### WORK REQUIRED
Return verbatim the lines that run from the one holding "う ち 外 食 | 令和7年4月: 93,101.00 -> 13,101.00" to the end of the listing, both ends included, without the pictures.

————

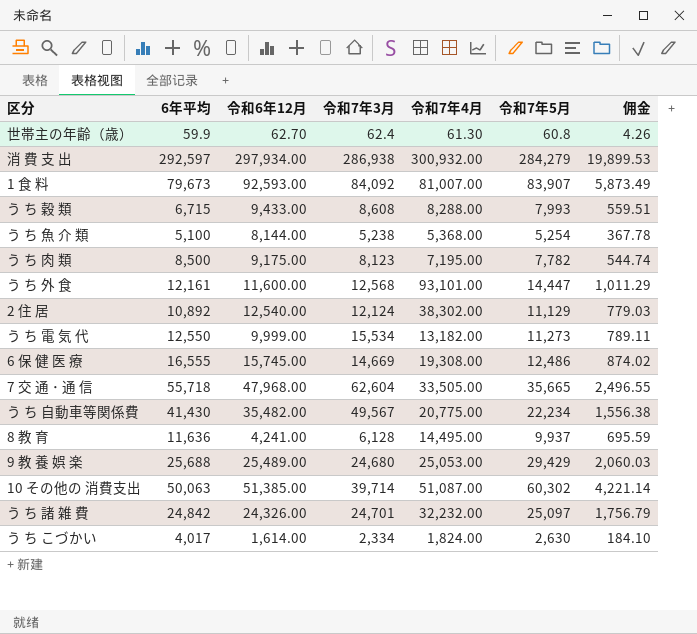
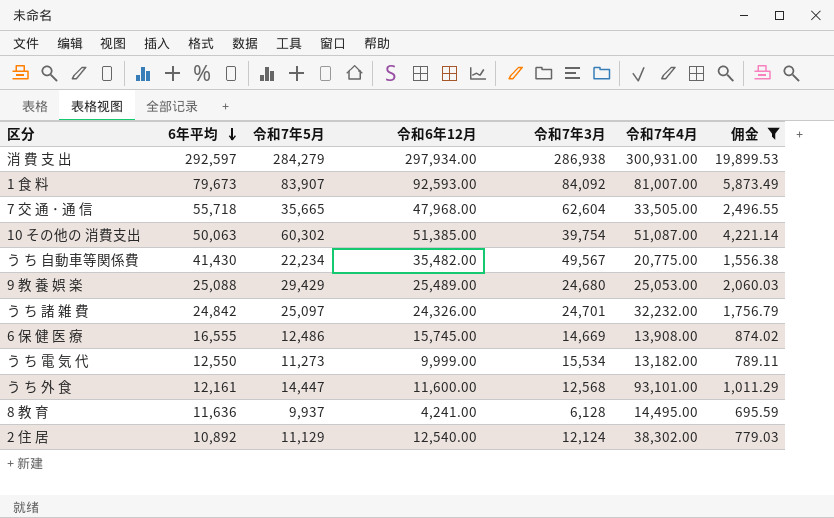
filter: none -> 佣金 >= 695.59
row order: none -> 6年平均 descending
column 令和7年5月 | position: 6 -> 3
消 費 支 出 | 令和7年4月: 300,932.00 -> 300,931.00
10 その他の 消費支出 | 令和7年3月: 39,714 -> 39,754
9 教 養 娯 楽 | 6年平均: 25,688 -> 25,088
6 保 健 医 療 | 令和7年4月: 19,308.00 -> 13,908.00

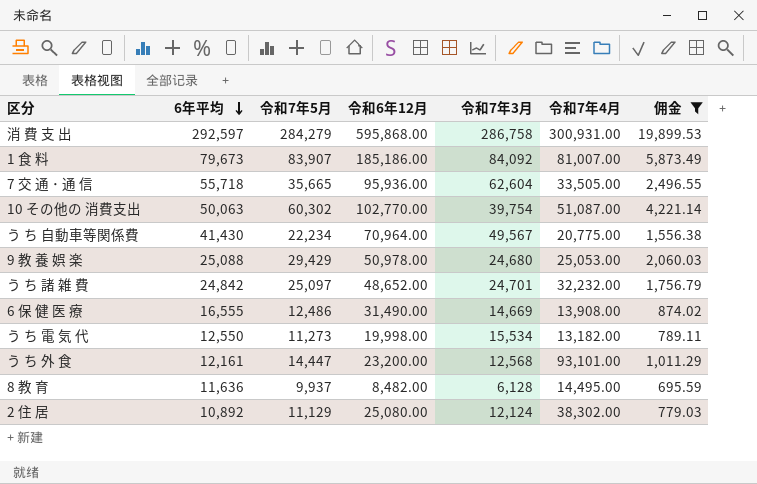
消 費 支 出 | 令和6年12月: 297,934.00 -> 595,868.00
消 費 支 出 | 令和7年3月: 286,938 -> 286,758
1 食 料 | 令和6年12月: 92,593.00 -> 185,186.00
7 交 通 ･ 通 信 | 令和6年12月: 47,968.00 -> 95,936.00
10 その他の 消費支出 | 令和6年12月: 51,385.00 -> 102,770.00
う ち 自動車等関係費 | 令和6年12月: 35,482.00 -> 70,964.00
9 教 養 娯 楽 | 令和6年12月: 25,489.00 -> 50,978.00
う ち 諸 雑 費 | 令和6年12月: 24,326.00 -> 48,652.00
6 保 健 医 療 | 令和6年12月: 15,745.00 -> 31,490.00
う ち 電 気 代 | 令和6年12月: 9,999.00 -> 19,998.00
う ち 外 食 | 令和6年12月: 11,600.00 -> 23,200.00
8 教 育 | 令和6年12月: 4,241.00 -> 8,482.00
2 住 居 | 令和6年12月: 12,540.00 -> 25,080.00

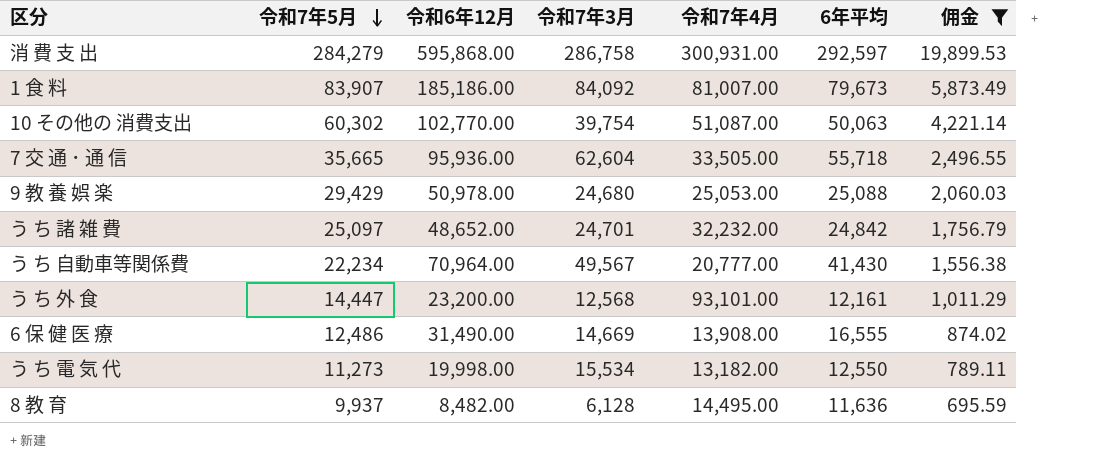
row order: 6年平均 descending -> 令和7年5月 descending
column 6年平均 | position: 2 -> 6
row 2 住 居: 10,892 | 11,129 | 25,080.00 | 12,124 | 38,302.00 | 779.03 -> none
う ち 自動車等関係費 | 令和7年4月: 20,775.00 -> 20,777.00

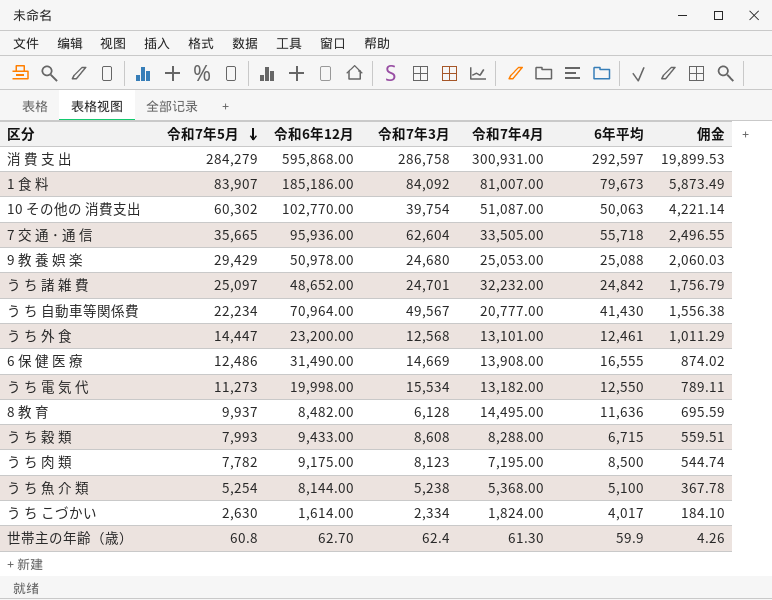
filter: 佣金 >= 695.59 -> none
う ち 外 食 | 令和7年4月: 93,101.00 -> 13,101.00
う ち 外 食 | 6年平均: 12,161 -> 12,461

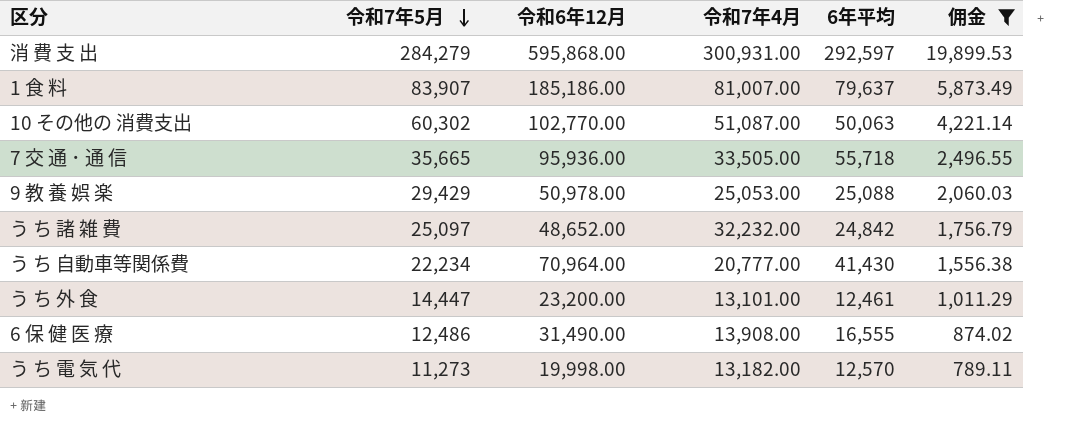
filter: none -> 佣金 >= 789.11
column 令和7年3月 | position: 4 -> none
1 食 料 | 6年平均: 79,673 -> 79,637
う ち 電 気 代 | 6年平均: 12,550 -> 12,570

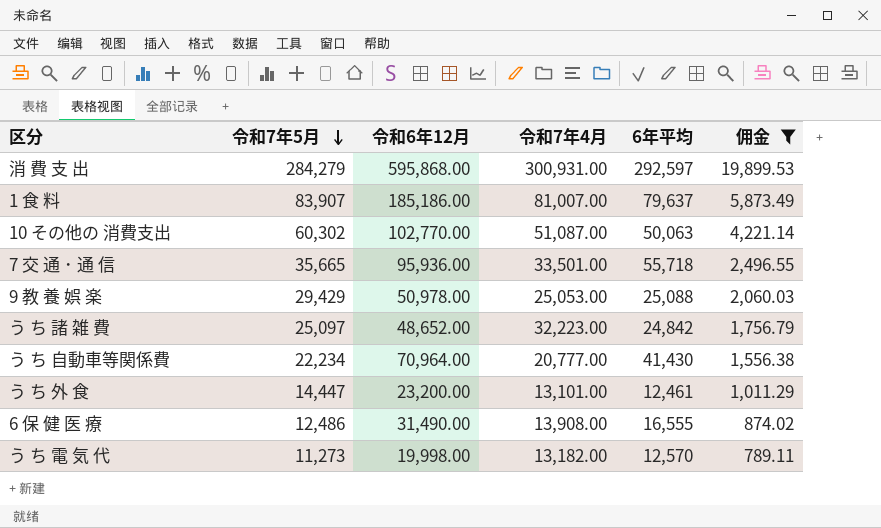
7 交 通 ･ 通 信 | 令和7年4月: 33,505.00 -> 33,501.00
う ち 諸 雑 費 | 令和7年4月: 32,232.00 -> 32,223.00

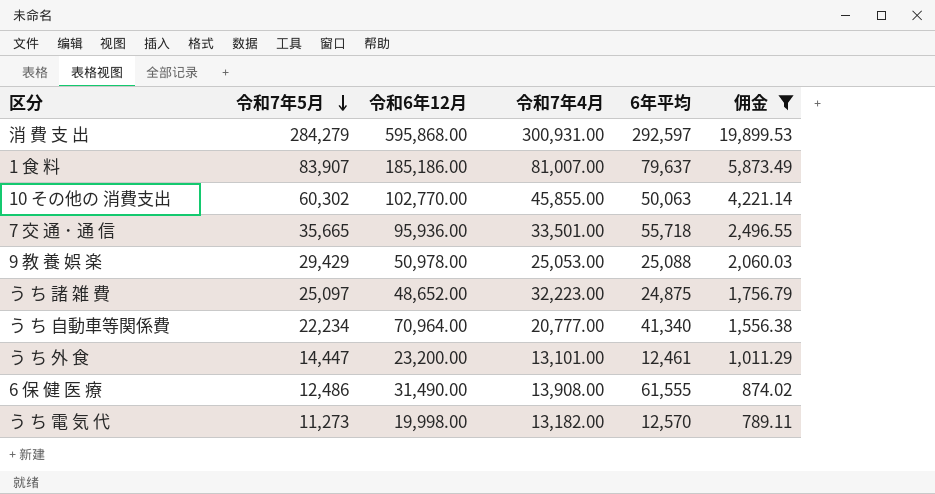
10 その他の 消費支出 | 令和7年4月: 51,087.00 -> 45,855.00
う ち 諸 雑 費 | 6年平均: 24,842 -> 24,875
う ち 自動車等関係費 | 6年平均: 41,430 -> 41,340
6 保 健 医 療 | 6年平均: 16,555 -> 61,555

————

### EXERCISE RESULT
う ち 外 食 | 令和7年4月: 93,101.00 -> 13,101.00
う ち 外 食 | 6年平均: 12,161 -> 12,461

filter: none -> 佣金 >= 789.11
column 令和7年3月 | position: 4 -> none
1 食 料 | 6年平均: 79,673 -> 79,637
う ち 電 気 代 | 6年平均: 12,550 -> 12,570

7 交 通 ･ 通 信 | 令和7年4月: 33,505.00 -> 33,501.00
う ち 諸 雑 費 | 令和7年4月: 32,232.00 -> 32,223.00

10 その他の 消費支出 | 令和7年4月: 51,087.00 -> 45,855.00
う ち 諸 雑 費 | 6年平均: 24,842 -> 24,875
う ち 自動車等関係費 | 6年平均: 41,430 -> 41,340
6 保 健 医 療 | 6年平均: 16,555 -> 61,555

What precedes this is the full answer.